Satellite Operators: Sky's the Limit
By Glen Dickson -- Broadcasting & Cable, 12/4/2006

Fixed-satellite operators were in a good mood last week in New York, 
despite a rough past few years. Fiber-optic networks have stolen a large 
share of satellite's television traffic, compression technology has 
allowed more feeds to be squeezed into smaller chunks of spectrum, and 
private-equity firms have caused major consolidation. But satellite 
operators say a boom in video business is giving revenue a big boost.

Several operators were in Manhattan to pitch Wall Street at the 
inaugural ISCe Satellite Investment Symposium at law firm Jones Day's 
offices, while others attended the fifth annual SATCON conference at the 
Jacob Javits Center.

One of the appeals of satellite operators is consistent cash flow from 
long-term lease contracts with broadcast networks. And while video 
represents less than half the traffic for most major operators, which 
also handle voice and data traffic, those contracts remain robust. 
“Video is really what drives the FSS [fixed-satellite service] 
industry,” says Gerry Nagler, executive director of marketing strategy 
for Loral Skynet. “It's those long-term relationships that help drive 
valuations.”

While fiber has made major inroads in the television “backhaul” business 
(which involves taking a feed from a live event back to the network 
before it's distributed to affiliates), broadcasters say satellite's 
point-to-multipoint distribution scheme is still the most efficient way 
to distribute their signals to hundreds of affiliates and thousands of 
cable headends. “For the distribution side, it's hard to beat 
satellite,” says Michael Huitt, director of new technologies for ABC News.
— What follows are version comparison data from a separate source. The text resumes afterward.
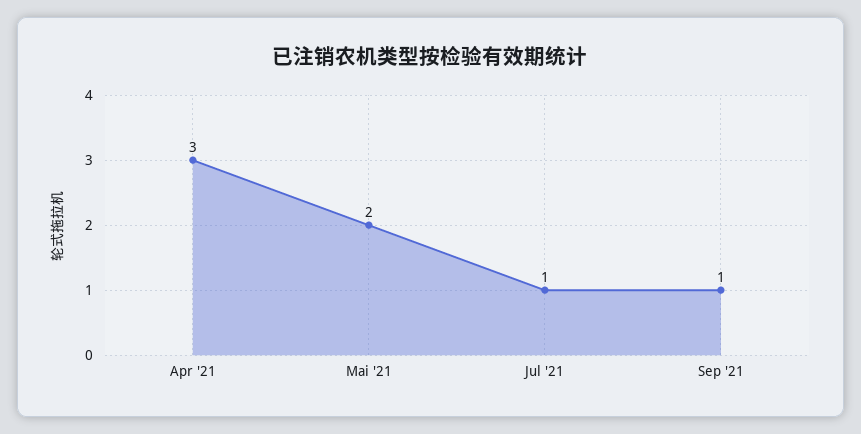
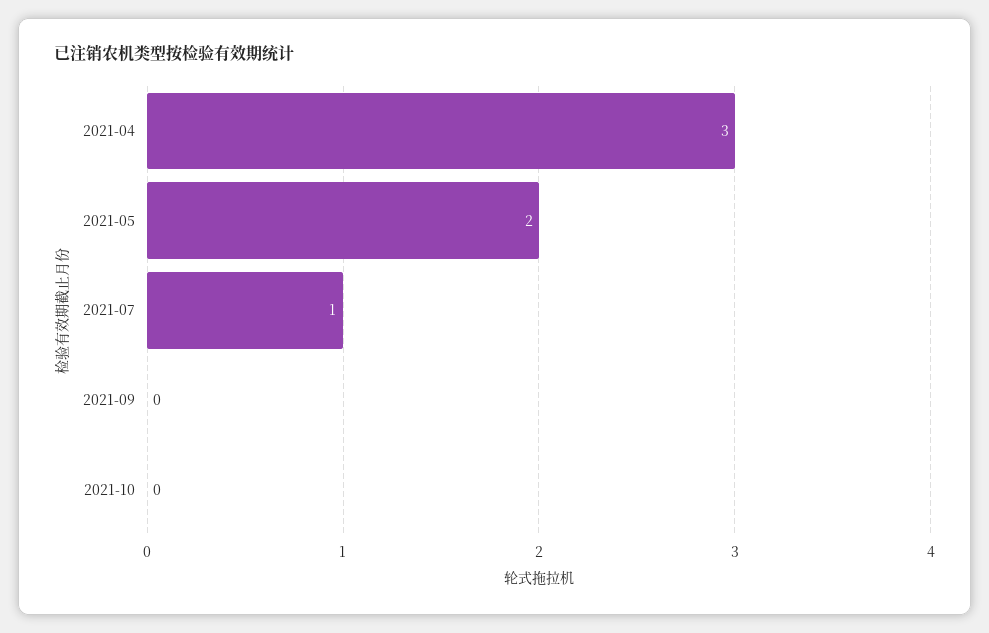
Sep '21: 1 -> 0
2021-10: none -> 0

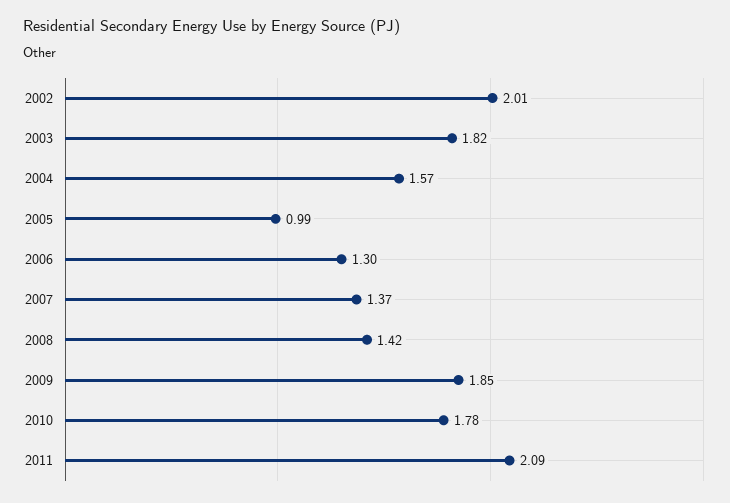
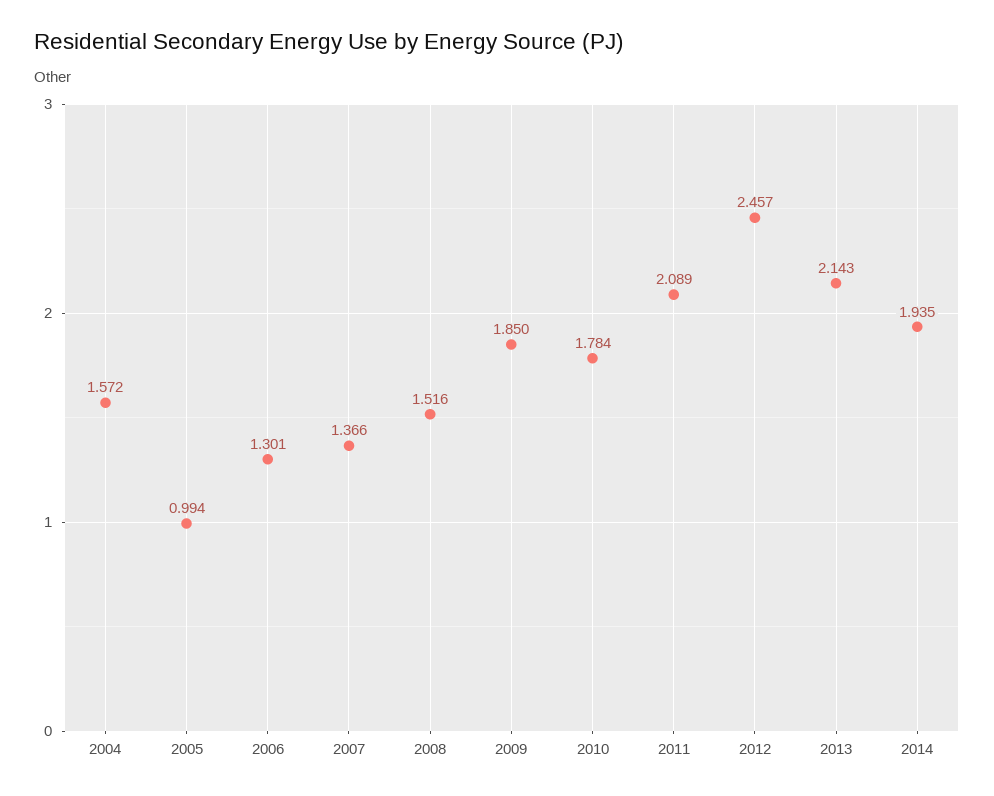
2002: 2.01 -> none
2003: 1.82 -> none
2008: 1.42 -> 1.516
2012: none -> 2.457
2013: none -> 2.143
2014: none -> 1.935

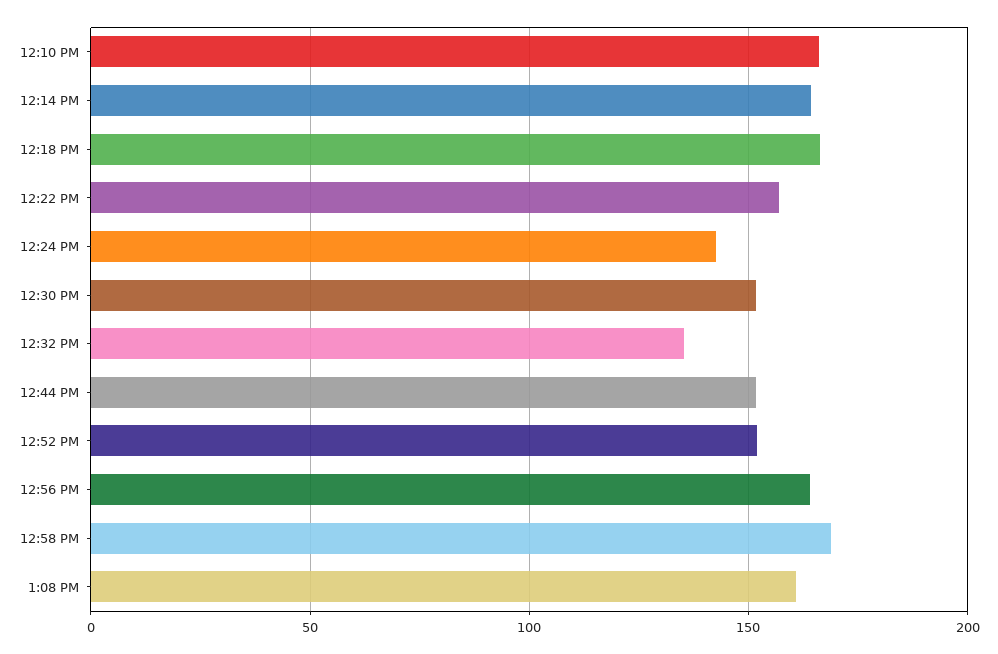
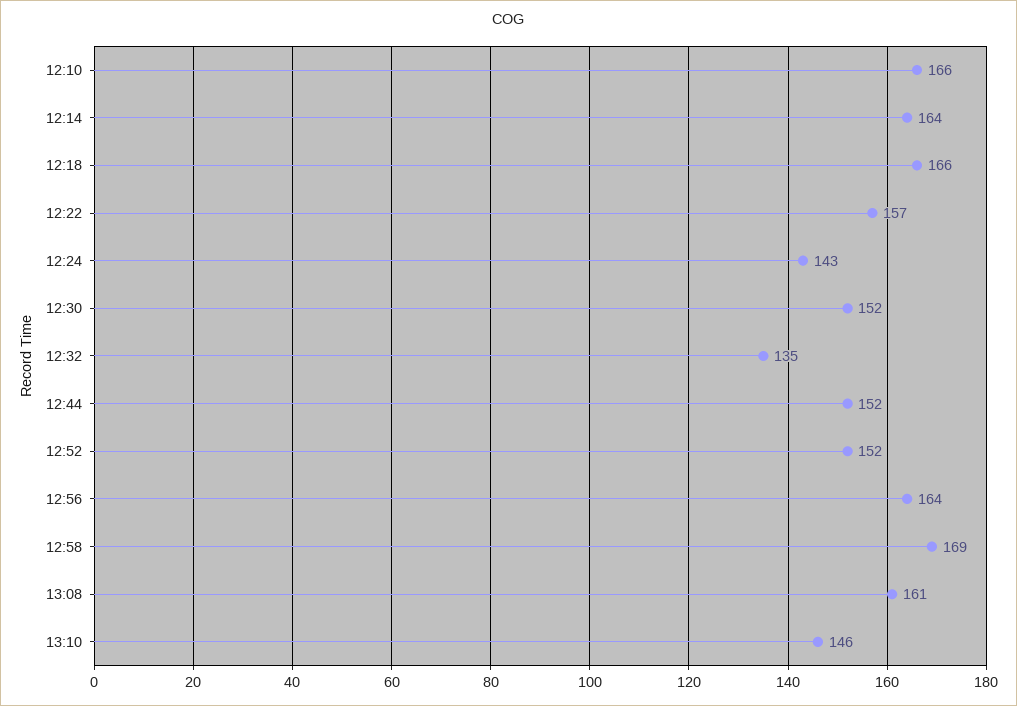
13:10: none -> 146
ABC, for one, occupies eight C-band transponders, which are used for 
program distribution, and five Ku-band transponders, used for news 
operations, on Intelsat. CBS has 10 C-band transponders spread across 
two Intelsat birds and Ku-band capacity with both Intelsat and SES 
Americom. Neither network sees its satellite requirements shrinking in 
the near term.

Huitt says the network's appetite for Ku-band capacity is growing. 
Stations that relied on microwave links for remote feeds are turning to 
satellite as the FCC claims more and more microwave spectrum. ABC has 
begun adding satellite capability to news trucks for maximum 
flexibility. WLS Chicago, for example, now has six hybrid 
satellite/microwave trucks, one satellite-only truck and only four 
microwave-only units.

High-definition television, with its large bandwith, has been a boon for 
satellite operators because most major broadcast and cable networks 
transmit separate HD and SD feeds of the same content. Some of those SD 
feeds will go away when analog broadcasts cease in February 2009, and 
most networks will transition to a single HD feed where possible. But 
Huitt says even the biggest ABC affiliates will still likely require an 
SD feed right up to the analog deadline.

Bob Ross, VP of East Coast operations for CBS, doesn't expect that the 
network will be using any less capacity; he notes that King World's 
distribution of HD syndicated content just began this fall. For their 
part, satellite operators say the new traffic from HD programmers will 
more than make up for SD feeds that get eliminated.

Satellite operators are also seeing fresh demand driven by Internet 
Protocol Television and mobile video services. Eutelsat gained 400 TV 
channels last year and expects to fill eight to 12 transponders with HD 
programming by 2009. And both SES Americom and Intelsat have launched 
program-aggregation services aimed at small telcos launching IPTV.

While MPEG-4 compression is expected to dramatically reduce the 
bandwidth required for video feeds, operators believe that the volume of 
new HD content and IPTV programming services will outweigh the losses. 
Says Nagler, “The bandwidth requirement will go up faster than advanced 
compression techniques can keep up with it.”